Milo Rau : C’est une pièce très difficile, même pour les comédiens. On s’était dit qu’on allait la jouer peut-être dans cinq ou six villes, finalement on la joue depuis cinq ans et là ce sera quelque chose comme la 200e fois. On a joué à peu près partout : Turquie, Japon, Amérique Latine, Canada, Afrique, Europe… et on a toujours été étonnés que le public comprenne le sens universel de la question. C’est, bien sûr, une pièce documentaire sur le Rwanda, mais aussi une pièce sur le racisme, sur la désintégration d’une société et sur la manière dont tout cela se prépare.

Il y a différents génocides dans l’histoire. Pourquoi  avoir choisi celui des Tutsis par les Hutus?

Pour moi, le génocide des juifs, comme celui des Arméniens, ce sont des faits anciens, en noir et blanc, qu’on apprend dans les livres scolaires. Ils sont plus en lien avec mes grands-parents. Alors que je me souviens personnellement du génocide rwandais. J’avais 17 ans, donc le même âge que beaucoup de ceux qui ont tué ou ont été tués. Et puis, j’ai écouté la même musique : Nirvana, MC Hammer, que diffusait la RTLM. J’aurais donc pu être un des auditeurs de cette radio.

Hate Radio ne montre pas le génocide en lui-même, mais le processus qui a mené à lui, à travers cette radio qui diffuse jour après jour des messages de haine. On est plus dans une violence psychologique. Avec des criminels de la parole. C’est bien ça?

Exactement. On a essayé de ne pas utiliser toutes les images qu’on lie habituellement au génocide rwandais. Il n’y a rien, sur scène, qui te dirige sur ce qui va suivre. C’est ça l’intérêt. L’idée ici n’est pas qu’il y a les fascistes en uniforme qui marchent au pas, au son du tambour. L’idée de la pièce est qu’un génocide est aussi une atmosphère, et ici, ça se passe dans une atmosphère joyeuse, presque carnavalesque. Cette radio RTLM a donc lié toute une génération, jeune et urbaine, à cette idée au départ antifasciste, anticolonialiste, antimondialiste et très de gauche qui finit par donner le génocide. Ça fait presque peur de voir comment les idées fixes de la gauche et les idées fixes de la droite peuvent se lier. La face noire de la démocratie peut venir des deux côtés.

Le spectateur se retrouve pendant la pièce dans une situation presque de voyeur (ou d’auditeur) impuissant. Est-ce que votre rêve secret ne serait pas qu’il se rebelle pendant ces appels à la haine, qu’il perturbe la représentation, qu’il vandalise le théâtre?

Je pense que c’est difficile d’imaginer ça. Le spectateur est réduit à un rôle quasiment d’autiste. Il est simple auditeur.

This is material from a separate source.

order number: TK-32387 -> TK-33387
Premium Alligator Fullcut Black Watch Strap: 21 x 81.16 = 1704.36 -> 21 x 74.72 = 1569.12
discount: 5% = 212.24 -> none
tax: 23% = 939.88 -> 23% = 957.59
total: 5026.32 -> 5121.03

La pièce est transmise à travers un système de radio, les acteurs sur scène sont enfermés dans un box vitré. Ils produisent une émission radio en direct, qui est écoutée sur de petits récepteurs radio par les spectateurs. Il n’y a donc pas une vraie possibilité d’opposition, de rébellion. Et c’était là aussi la situation réelle pendant le génocide. En d’autres mots, cette idée d’extrémisme et de pensée totalitaire se retrouve aussi dans la mise en scène.

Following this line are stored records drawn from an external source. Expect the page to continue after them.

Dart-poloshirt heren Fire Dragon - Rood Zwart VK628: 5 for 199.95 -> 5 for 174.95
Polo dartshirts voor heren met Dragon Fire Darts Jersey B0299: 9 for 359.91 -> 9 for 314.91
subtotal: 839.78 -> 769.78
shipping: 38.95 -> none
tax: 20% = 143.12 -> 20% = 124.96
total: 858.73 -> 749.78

La pièce est intégrée au festival Hate. Que pensez-vous de ce concept de festival sur la haine, ou plutôt contre la haine?

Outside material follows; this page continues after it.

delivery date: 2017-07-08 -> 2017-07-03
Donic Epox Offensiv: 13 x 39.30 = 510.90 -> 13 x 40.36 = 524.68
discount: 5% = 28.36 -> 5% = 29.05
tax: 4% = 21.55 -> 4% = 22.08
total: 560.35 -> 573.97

Je trouve ça très intéressant. On ne connaît pas assez la rhétorique de la haine. On croit que c’est quelque chose de très direct, mais c’est parfois, au contraire, très indirect, ironique. On a donc besoin d’un contexte pour la comprendre. D’autant que c’est un sujet très sensible. Et pour comprendre tout ça, rien de tel qu’une expérience artistique!

Pablo Chimienti

Neimënster – Luxembourg.
Samedi 3 septembre à 20 h.
Dimanche 4 septembre à 17 h.
En langues française et kinyarwanda avec surtitres en allemand et français. Une discussion est prévue après chaque représentation.